Platelet Rich Plasma (PRP)
What is PRP?
Platelet-rich plasma therapy, sometimes called PRP attempts to take advantage of the blood's natural healing properties to repair damaged cartilage, tendons, ligaments, muscles, or even bone
PRP can be injected directly into a joint with the aim to:
- Reduce pain
- Improve joint function
- Possibly slow, halt, or even repair damage to cartilage
Platelet-rich plasma is derived from a sample of the patient's own blood. The injections contain plasma with a higher concentration of platelets than is found in normal blood.
platelets are a normal component of blood. Platelets alone do not have any restorative or healing properties; rather, they secrete substances called growth factors and other proteins that regulate cell division, stimulate tissue regeneration, and promote healing.
What Does Platelet-Rich Plasma Therapy Do?
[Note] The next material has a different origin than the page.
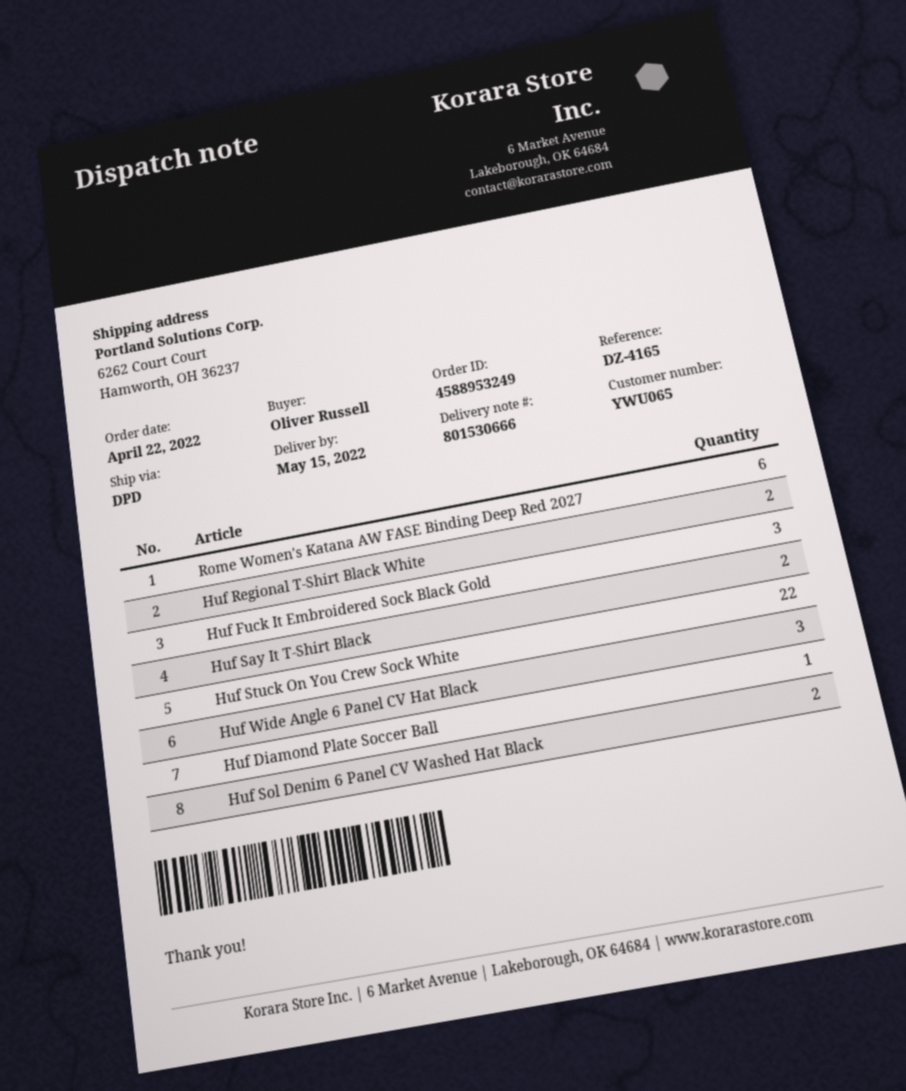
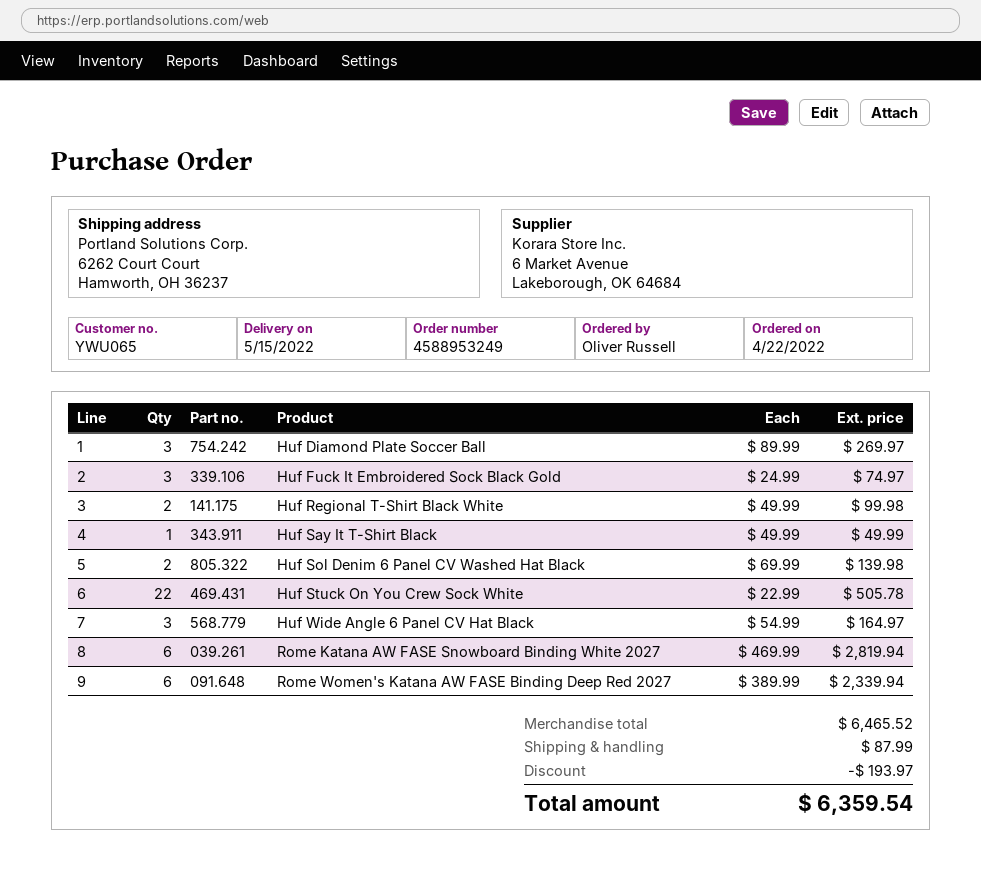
Huf Say It T-Shirt Black: 2 -> 1
Huf Diamond Plate Soccer Ball: 1 -> 3
Rome Katana AW FASE Snowboard Binding White 2027: none -> 6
PRP therapy may alleviate symptoms for certain conditions such osteoarthritis which is a result of wear and tear in the joint, tendonitis which is an inflammation in the tendon or bursitis such as inflammation in the shoulder bursa. PRP injections may Inhibit inflammation and slow down the progression of osteoarthritis
PRP injections may also:
- Stimulate the formation of new cartilage
- Increase the production of natural lubricating fluid in the joint, thereby easing painful joint friction
How Is Platelet-Rich Plasma Made?
The most common way to prepare PRP involves centrifuging a patient's blood sample. A vial of blood is placed in a centrifuge, where it is spun at intensely high speeds. The spinning causes the blood to separate into layers:
- Red blood cells, approximately 45% of blood, are forced to the bottom of the vial.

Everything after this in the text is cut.